» **WHAT THE TASK ASKS**:
Word for word, copy out the records given below.

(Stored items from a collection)
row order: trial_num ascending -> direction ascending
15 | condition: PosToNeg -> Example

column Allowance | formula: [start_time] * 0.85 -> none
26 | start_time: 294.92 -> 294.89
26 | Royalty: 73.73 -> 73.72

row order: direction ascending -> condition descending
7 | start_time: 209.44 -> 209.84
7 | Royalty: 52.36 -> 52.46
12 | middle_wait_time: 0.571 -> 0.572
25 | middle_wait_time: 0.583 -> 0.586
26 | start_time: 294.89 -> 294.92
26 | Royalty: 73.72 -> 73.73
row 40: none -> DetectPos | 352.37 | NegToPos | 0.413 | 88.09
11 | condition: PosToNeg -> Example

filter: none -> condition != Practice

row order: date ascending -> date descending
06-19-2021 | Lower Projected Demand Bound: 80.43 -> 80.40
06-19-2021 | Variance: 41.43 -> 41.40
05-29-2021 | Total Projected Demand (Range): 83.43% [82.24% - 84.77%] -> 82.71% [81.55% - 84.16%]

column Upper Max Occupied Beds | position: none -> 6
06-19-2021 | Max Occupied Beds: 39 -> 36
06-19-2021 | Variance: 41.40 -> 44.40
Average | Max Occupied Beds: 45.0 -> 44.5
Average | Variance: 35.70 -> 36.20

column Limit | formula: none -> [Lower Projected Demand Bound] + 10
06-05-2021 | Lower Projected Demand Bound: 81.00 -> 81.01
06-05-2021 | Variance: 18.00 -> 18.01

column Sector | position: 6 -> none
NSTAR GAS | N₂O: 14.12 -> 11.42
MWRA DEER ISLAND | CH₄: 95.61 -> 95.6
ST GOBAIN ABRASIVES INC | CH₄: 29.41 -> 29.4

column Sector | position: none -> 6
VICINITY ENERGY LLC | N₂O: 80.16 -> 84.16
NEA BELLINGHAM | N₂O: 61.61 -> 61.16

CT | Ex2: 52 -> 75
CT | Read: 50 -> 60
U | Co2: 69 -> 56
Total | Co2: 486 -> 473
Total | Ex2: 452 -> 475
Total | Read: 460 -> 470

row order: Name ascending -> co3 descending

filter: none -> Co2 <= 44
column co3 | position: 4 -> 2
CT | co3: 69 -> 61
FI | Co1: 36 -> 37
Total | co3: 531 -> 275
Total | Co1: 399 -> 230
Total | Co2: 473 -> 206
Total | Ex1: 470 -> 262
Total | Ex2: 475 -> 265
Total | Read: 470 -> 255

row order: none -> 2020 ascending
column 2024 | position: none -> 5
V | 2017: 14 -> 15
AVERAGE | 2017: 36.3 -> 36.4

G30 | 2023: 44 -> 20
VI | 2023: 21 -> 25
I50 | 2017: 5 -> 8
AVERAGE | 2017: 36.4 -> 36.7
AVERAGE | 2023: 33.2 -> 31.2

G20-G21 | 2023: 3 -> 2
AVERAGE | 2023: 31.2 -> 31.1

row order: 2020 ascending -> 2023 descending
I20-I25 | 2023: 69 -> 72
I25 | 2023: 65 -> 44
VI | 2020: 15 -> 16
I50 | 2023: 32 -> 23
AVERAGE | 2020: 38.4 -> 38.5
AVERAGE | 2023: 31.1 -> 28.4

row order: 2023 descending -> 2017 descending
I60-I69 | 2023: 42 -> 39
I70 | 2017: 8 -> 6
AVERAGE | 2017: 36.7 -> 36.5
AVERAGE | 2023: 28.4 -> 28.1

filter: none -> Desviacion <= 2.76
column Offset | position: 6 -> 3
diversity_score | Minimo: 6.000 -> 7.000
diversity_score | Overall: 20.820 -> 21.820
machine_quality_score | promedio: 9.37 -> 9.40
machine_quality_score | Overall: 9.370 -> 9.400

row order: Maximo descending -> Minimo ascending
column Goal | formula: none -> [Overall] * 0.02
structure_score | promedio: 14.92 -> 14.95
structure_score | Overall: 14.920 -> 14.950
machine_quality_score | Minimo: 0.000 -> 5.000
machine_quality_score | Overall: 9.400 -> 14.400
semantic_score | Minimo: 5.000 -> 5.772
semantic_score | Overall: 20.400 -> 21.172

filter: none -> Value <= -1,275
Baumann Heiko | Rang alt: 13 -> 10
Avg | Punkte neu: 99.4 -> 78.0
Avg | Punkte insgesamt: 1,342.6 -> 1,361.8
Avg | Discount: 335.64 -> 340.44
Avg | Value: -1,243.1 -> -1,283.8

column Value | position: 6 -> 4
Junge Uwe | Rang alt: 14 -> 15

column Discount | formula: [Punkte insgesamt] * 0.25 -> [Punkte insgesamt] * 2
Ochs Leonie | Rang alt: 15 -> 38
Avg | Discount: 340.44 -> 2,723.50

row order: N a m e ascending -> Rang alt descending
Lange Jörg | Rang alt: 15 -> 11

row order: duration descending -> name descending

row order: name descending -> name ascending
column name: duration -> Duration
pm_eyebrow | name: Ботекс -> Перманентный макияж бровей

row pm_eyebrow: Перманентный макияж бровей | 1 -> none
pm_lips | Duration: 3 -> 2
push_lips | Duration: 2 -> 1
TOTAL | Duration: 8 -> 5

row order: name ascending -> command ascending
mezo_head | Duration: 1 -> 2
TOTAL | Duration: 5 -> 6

» **OUTPUT OF THE EXERCISE**:
row order: trial_num ascending -> direction ascending
15 | condition: PosToNeg -> Example

column Allowance | formula: [start_time] * 0.85 -> none
26 | start_time: 294.92 -> 294.89
26 | Royalty: 73.73 -> 73.72

row order: direction ascending -> condition descending
7 | start_time: 209.44 -> 209.84
7 | Royalty: 52.36 -> 52.46
12 | middle_wait_time: 0.571 -> 0.572
25 | middle_wait_time: 0.583 -> 0.586
26 | start_time: 294.89 -> 294.92
26 | Royalty: 73.72 -> 73.73
row 40: none -> DetectPos | 352.37 | NegToPos | 0.413 | 88.09
11 | condition: PosToNeg -> Example

filter: none -> condition != Practice

row order: date ascending -> date descending
06-19-2021 | Lower Projected Demand Bound: 80.43 -> 80.40
06-19-2021 | Variance: 41.43 -> 41.40
05-29-2021 | Total Projected Demand (Range): 83.43% [82.24% - 84.77%] -> 82.71% [81.55% - 84.16%]

column Upper Max Occupied Beds | position: none -> 6
06-19-2021 | Max Occupied Beds: 39 -> 36
06-19-2021 | Variance: 41.40 -> 44.40
Average | Max Occupied Beds: 45.0 -> 44.5
Average | Variance: 35.70 -> 36.20

column Limit | formula: none -> [Lower Projected Demand Bound] + 10
06-05-2021 | Lower Projected Demand Bound: 81.00 -> 81.01
06-05-2021 | Variance: 18.00 -> 18.01

column Sector | position: 6 -> none
NSTAR GAS | N₂O: 14.12 -> 11.42
MWRA DEER ISLAND | CH₄: 95.61 -> 95.6
ST GOBAIN ABRASIVES INC | CH₄: 29.41 -> 29.4

column Sector | position: none -> 6
VICINITY ENERGY LLC | N₂O: 80.16 -> 84.16
NEA BELLINGHAM | N₂O: 61.61 -> 61.16

CT | Ex2: 52 -> 75
CT | Read: 50 -> 60
U | Co2: 69 -> 56
Total | Co2: 486 -> 473
Total | Ex2: 452 -> 475
Total | Read: 460 -> 470

row order: Name ascending -> co3 descending

filter: none -> Co2 <= 44
column co3 | position: 4 -> 2
CT | co3: 69 -> 61
FI | Co1: 36 -> 37
Total | co3: 531 -> 275
Total | Co1: 399 -> 230
Total | Co2: 473 -> 206
Total | Ex1: 470 -> 262
Total | Ex2: 475 -> 265
Total | Read: 470 -> 255

row order: none -> 2020 ascending
column 2024 | position: none -> 5
V | 2017: 14 -> 15
AVERAGE | 2017: 36.3 -> 36.4

G30 | 2023: 44 -> 20
VI | 2023: 21 -> 25
I50 | 2017: 5 -> 8
AVERAGE | 2017: 36.4 -> 36.7
AVERAGE | 2023: 33.2 -> 31.2

G20-G21 | 2023: 3 -> 2
AVERAGE | 2023: 31.2 -> 31.1

row order: 2020 ascending -> 2023 descending
I20-I25 | 2023: 69 -> 72
I25 | 2023: 65 -> 44
VI | 2020: 15 -> 16
I50 | 2023: 32 -> 23
AVERAGE | 2020: 38.4 -> 38.5
AVERAGE | 2023: 31.1 -> 28.4

row order: 2023 descending -> 2017 descending
I60-I69 | 2023: 42 -> 39
I70 | 2017: 8 -> 6
AVERAGE | 2017: 36.7 -> 36.5
AVERAGE | 2023: 28.4 -> 28.1

filter: none -> Desviacion <= 2.76
column Offset | position: 6 -> 3
diversity_score | Minimo: 6.000 -> 7.000
diversity_score | Overall: 20.820 -> 21.820
machine_quality_score | promedio: 9.37 -> 9.40
machine_quality_score | Overall: 9.370 -> 9.400

row order: Maximo descending -> Minimo ascending
column Goal | formula: none -> [Overall] * 0.02
structure_score | promedio: 14.92 -> 14.95
structure_score | Overall: 14.920 -> 14.950
machine_quality_score | Minimo: 0.000 -> 5.000
machine_quality_score | Overall: 9.400 -> 14.400
semantic_score | Minimo: 5.000 -> 5.772
semantic_score | Overall: 20.400 -> 21.172

filter: none -> Value <= -1,275
Baumann Heiko | Rang alt: 13 -> 10
Avg | Punkte neu: 99.4 -> 78.0
Avg | Punkte insgesamt: 1,342.6 -> 1,361.8
Avg | Discount: 335.64 -> 340.44
Avg | Value: -1,243.1 -> -1,283.8

column Value | position: 6 -> 4
Junge Uwe | Rang alt: 14 -> 15

column Discount | formula: [Punkte insgesamt] * 0.25 -> [Punkte insgesamt] * 2
Ochs Leonie | Rang alt: 15 -> 38
Avg | Discount: 340.44 -> 2,723.50

row order: N a m e ascending -> Rang alt descending
Lange Jörg | Rang alt: 15 -> 11

row order: duration descending -> name descending

row order: name descending -> name ascending
column name: duration -> Duration
pm_eyebrow | name: Ботекс -> Перманентный макияж бровей

row pm_eyebrow: Перманентный макияж бровей | 1 -> none
pm_lips | Duration: 3 -> 2
push_lips | Duration: 2 -> 1
TOTAL | Duration: 8 -> 5

row order: name ascending -> command ascending
mezo_head | Duration: 1 -> 2
TOTAL | Duration: 5 -> 6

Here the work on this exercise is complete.